Nosso filósofo dedica poucas páginas ao ser. O que dele se poderia dizer? Que ele é, ele é o que ele é, mais nada. Ele é pleno, total, perfeito, ilimitado, nada pode perturbá-lo, pois ele não tem a menor consciência de si mesmo; ele é , pura e simplesmente. Já com o nada as coisas se complicam, e o grande tema do ensaio de Sartre é a consciência.

O ser se define pelo princípio de identidade: ele é o que ele é. A consciência, ao contrário, não é idêntica consigo mesma, toda busca de auto-identificação devolve-a imediatamente ao outro que não ela mesma: para ser deve ser consciência de algo. Assim, a consciência só se deixa definir pelo princípio de contradição: ela é o que não é não é o que é. Ou seja: ela é necessariamente consciência de alguma coisa, mas ela nunca consegue identificar-se com esse conteúdo que a constitui. Vale dizer que a consciência é intencional, tema tirada da Fenomenologia de Husserl e radicalizado por Sartre. Sartre chama o ser de em-si e a consciência de para-si, e estas são as colunas mestras de todo o seu pensamento.

 

O em-si é pleno de si mesmo e não se poderia imaginar plenitude mais total, adequação mais perfeita do conteúdo ao continente: não existe o menor vazio no ser, a menor fissura por onde se pudesse introduzir o nada.

(O ser e o nada, pág. 116)

 

O homem é o ser pelo qual o nada vem ao mundo.

(O ser e o nada, pág. 60)

 

A consciência nada tem de substancial, é uma pura “aparência”, no sentido de que só existe na medida em que se aparece.

(O ser e o nada, pág. 23)

 

A consciência é um ser que, em seu ser, é consciência do nada de seu ser.

(O ser e o nada, pág. 85)

 

O ser da consciência não coincide consigo mesmo em uma adequação plena. (…) A característica da consciência é que ela é uma decompressão do ser. É impossível, com efeito, defini-la como coincidência consigo própria. Desta mesa, posso dizer que ela é pura e simplesmente esta mesa. Mas de minha crença (por exemplo), não me posso limitar a dizer que é crença: minha crença é consciência (de) crença.

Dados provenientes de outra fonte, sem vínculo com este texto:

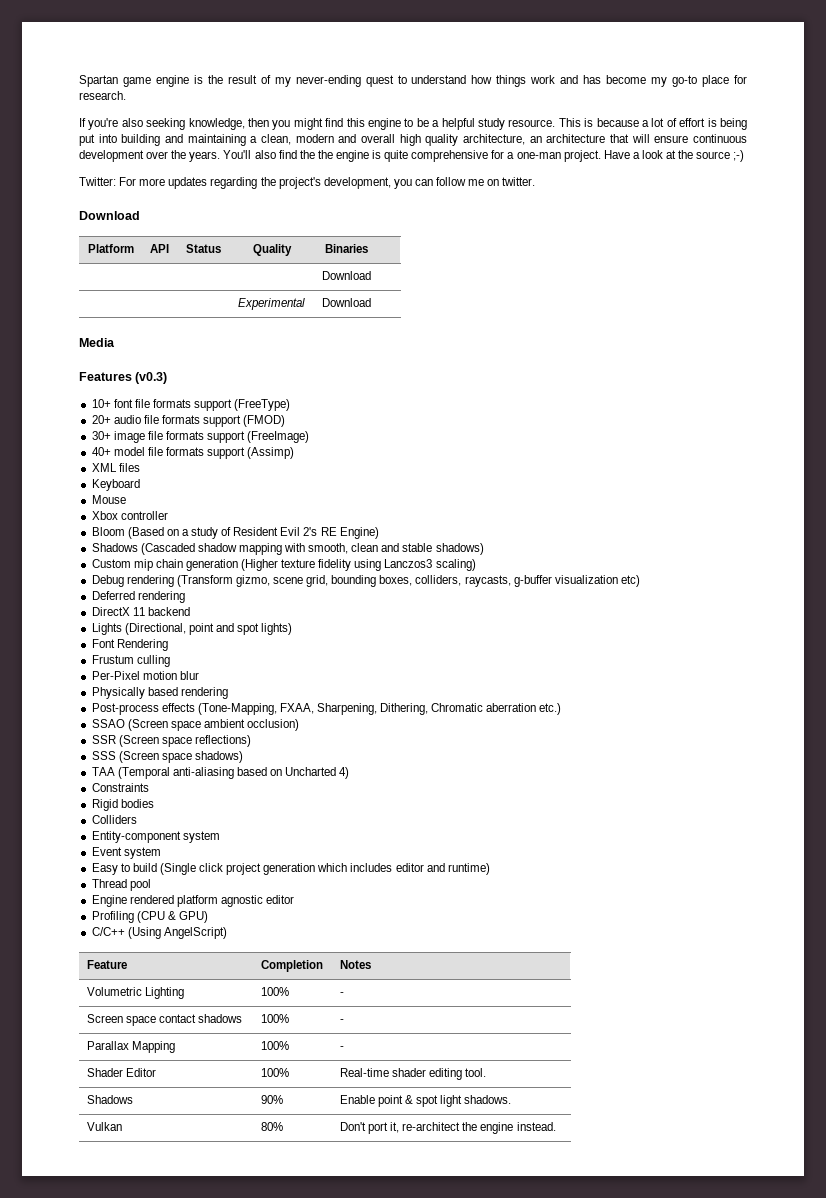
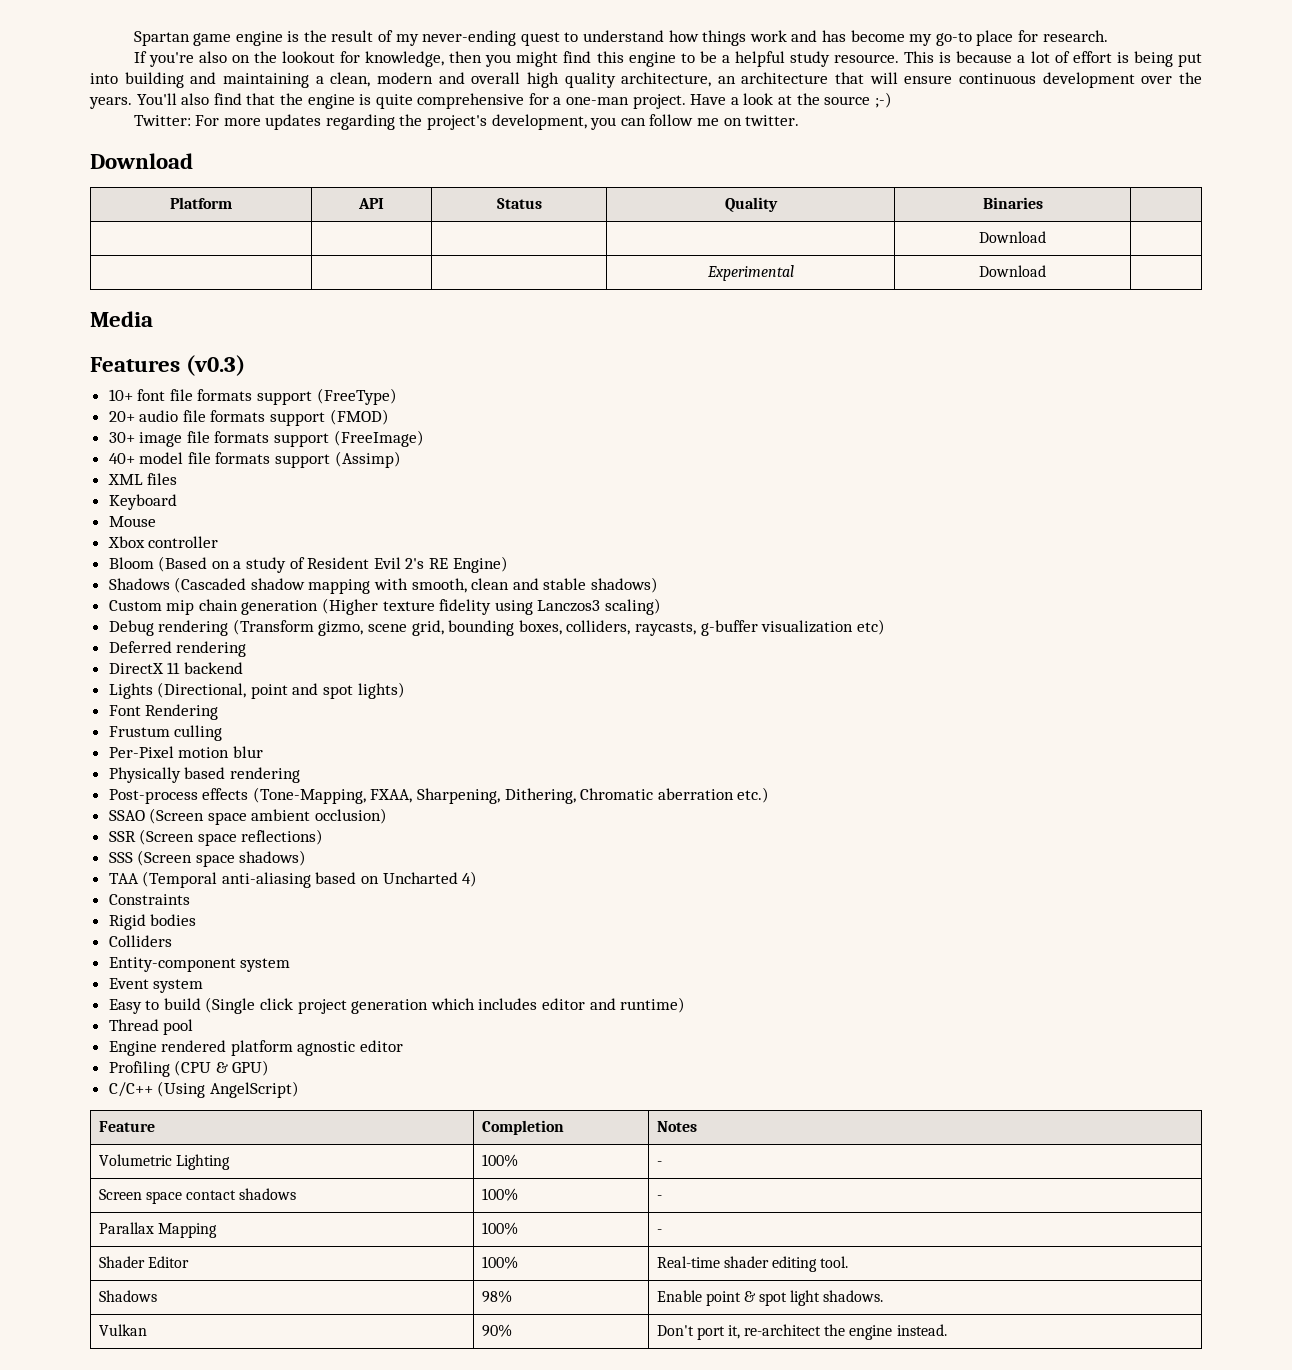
- If you're also seeking knowledge, then you might find this engine to be a helpful study resource.
+ If you're also on the lookout for knowledge, then you might find this engine to be a helpful study resource.
- You'll also find the the engine is quite comprehensive for a one-man project.
+ You'll also find that the engine is quite comprehensive for a one-man project.
- Shadows | 90% | Enable point & spot light shadows.
+ Shadows | 98% | Enable point & spot light shadows.
- Vulkan | 80% | Don't port it, re-architect the engine instead.
+ Vulkan | 90% | Don't port it, re-architect the engine instead.

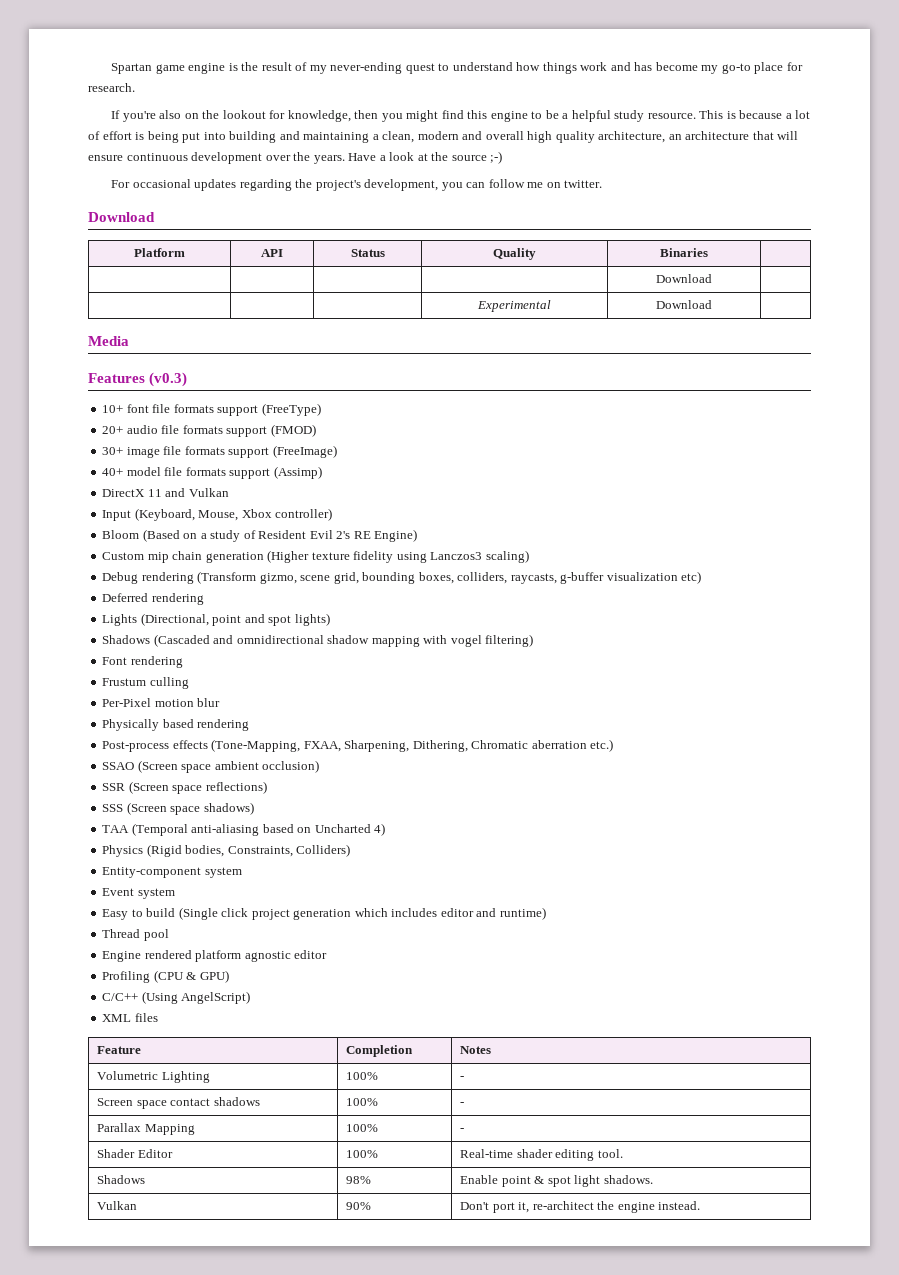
- You'll also find that the engine is quite comprehensive for a one-man project.
- Twitter: For more updates regarding the project's development, you can follow me on twitter.
+ For occasional updates regarding the project's development, you can follow me on twitter.
- XML files
- Keyboard
- Mouse
- Xbox controller
+ DirectX 11 and Vulkan
+ Input (Keyboard, Mouse, Xbox controller)
- Shadows (Cascaded shadow mapping with smooth, clean and stable shadows)
- DirectX 11 backend
+ Shadows (Cascaded and omnidirectional shadow mapping with vogel filtering)
- Font Rendering
+ Font rendering
- Constraints
- Rigid bodies
- Colliders
+ Physics (Rigid bodies, Constraints, Colliders)
+ XML files

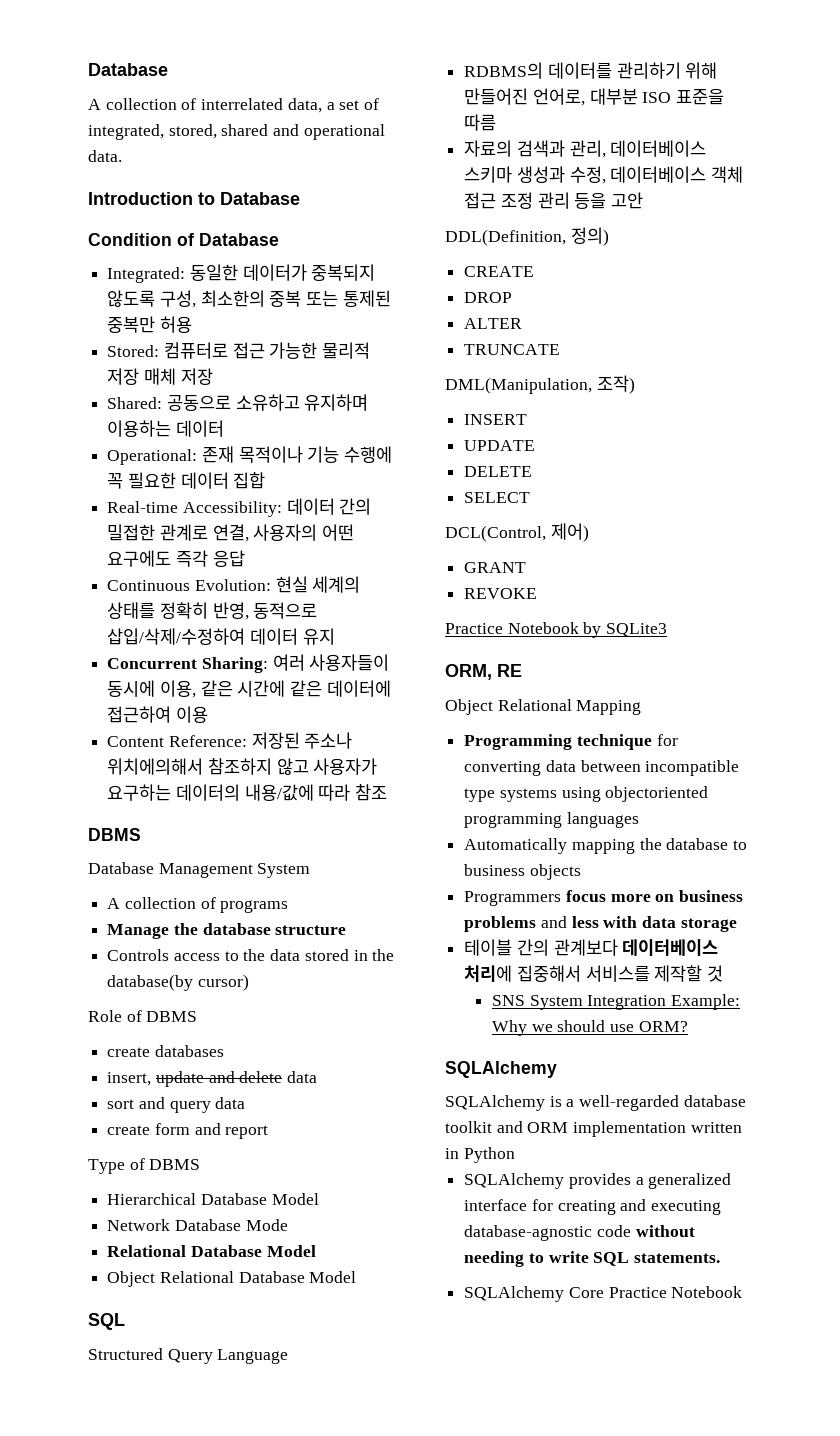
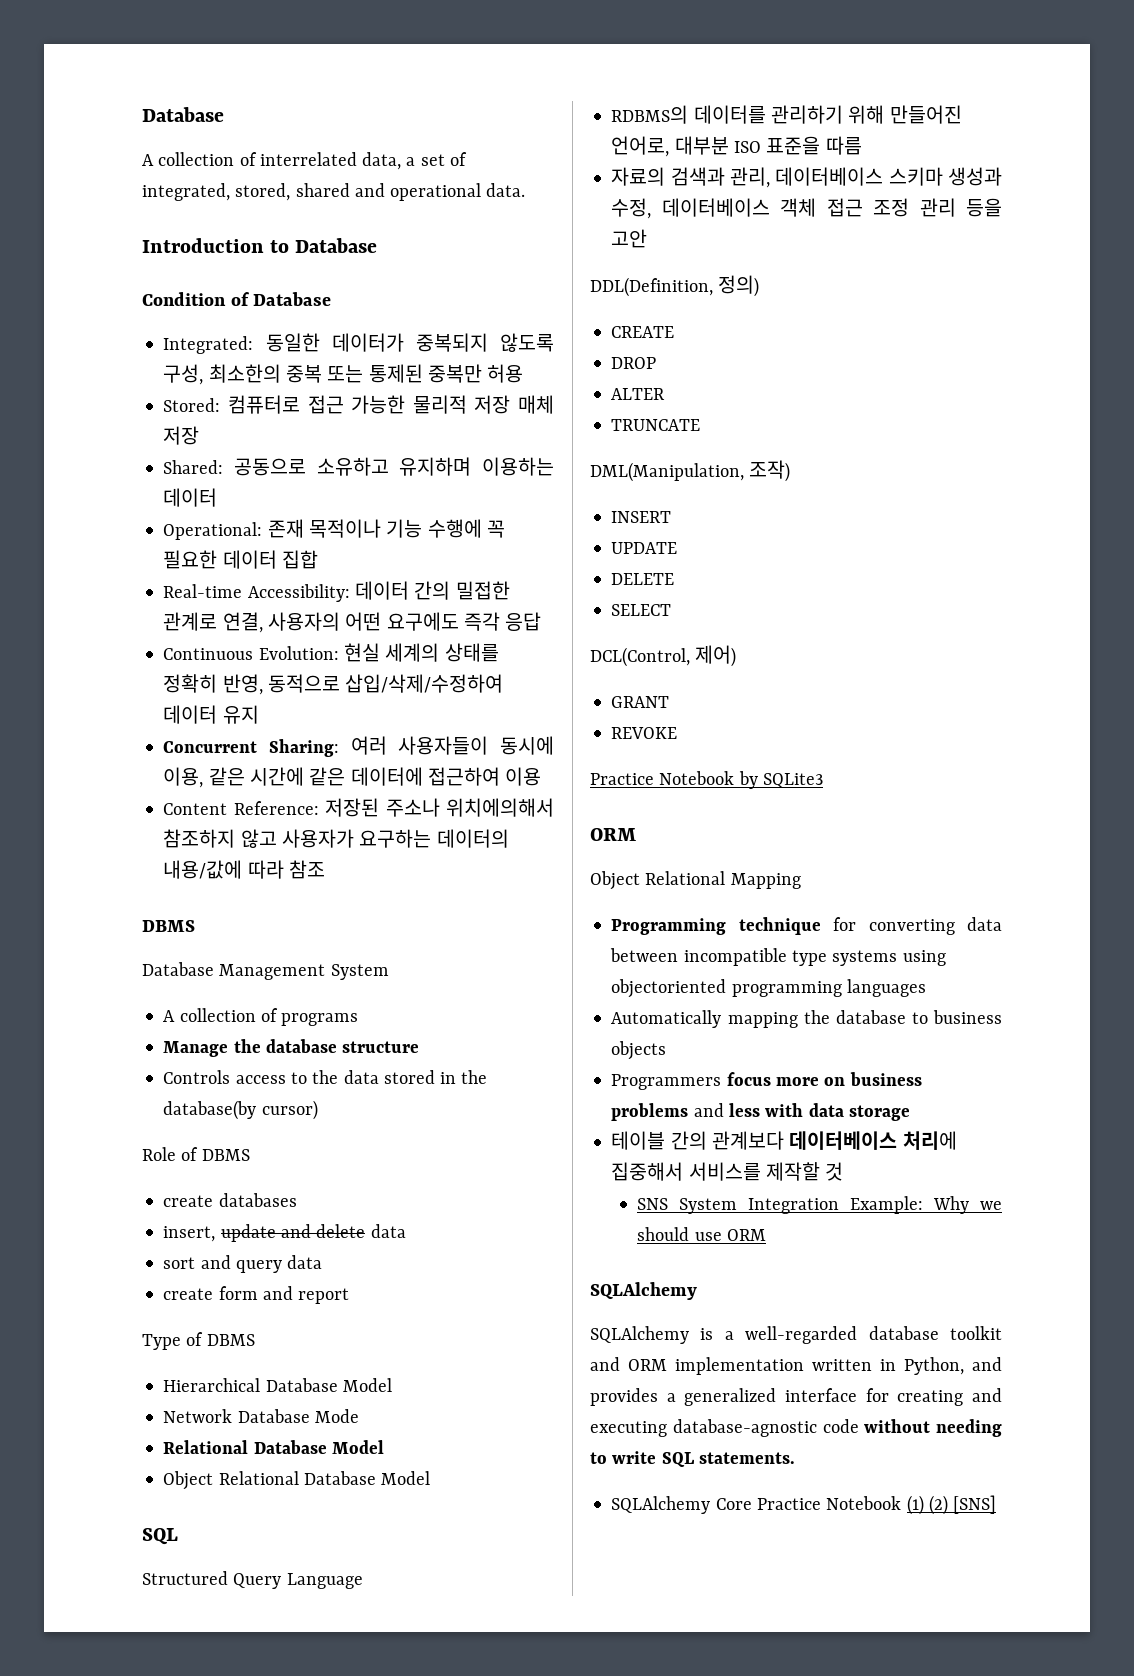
  Practice Notebook by SQLite3
- ORM, RE
+ ORM
- SNS System Integration Example: Why we should use ORM?
+ SNS System Integration Example: Why we should use ORM
- SQLAlchemy is a well-regarded database toolkit and ORM implementation written in Python
- SQLAlchemy provides a generalized interface for creating and executing database-agnostic code without needing to write SQL statements.
+ SQLAlchemy is a well-regarded database toolkit and ORM implementation written in Python, and provides a generalized interface for creating and executing database-agnostic code without needing to write SQL statements.
- SQLAlchemy Core Practice Notebook
+ SQLAlchemy Core Practice Notebook (1) (2) [SNS]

(O Ser e o nada, pág. 116)

 

O para-si é responsável em seu ser por sua relação com o em-si ou, se se preferir, ela se produz originariamente sobre o fundamento de uma relação com o em-si. (…) (A consciência é) um ser para o qual se trata, em seu ser, do problema de seu ser enquanto esse ser implica um ser outro que não ele.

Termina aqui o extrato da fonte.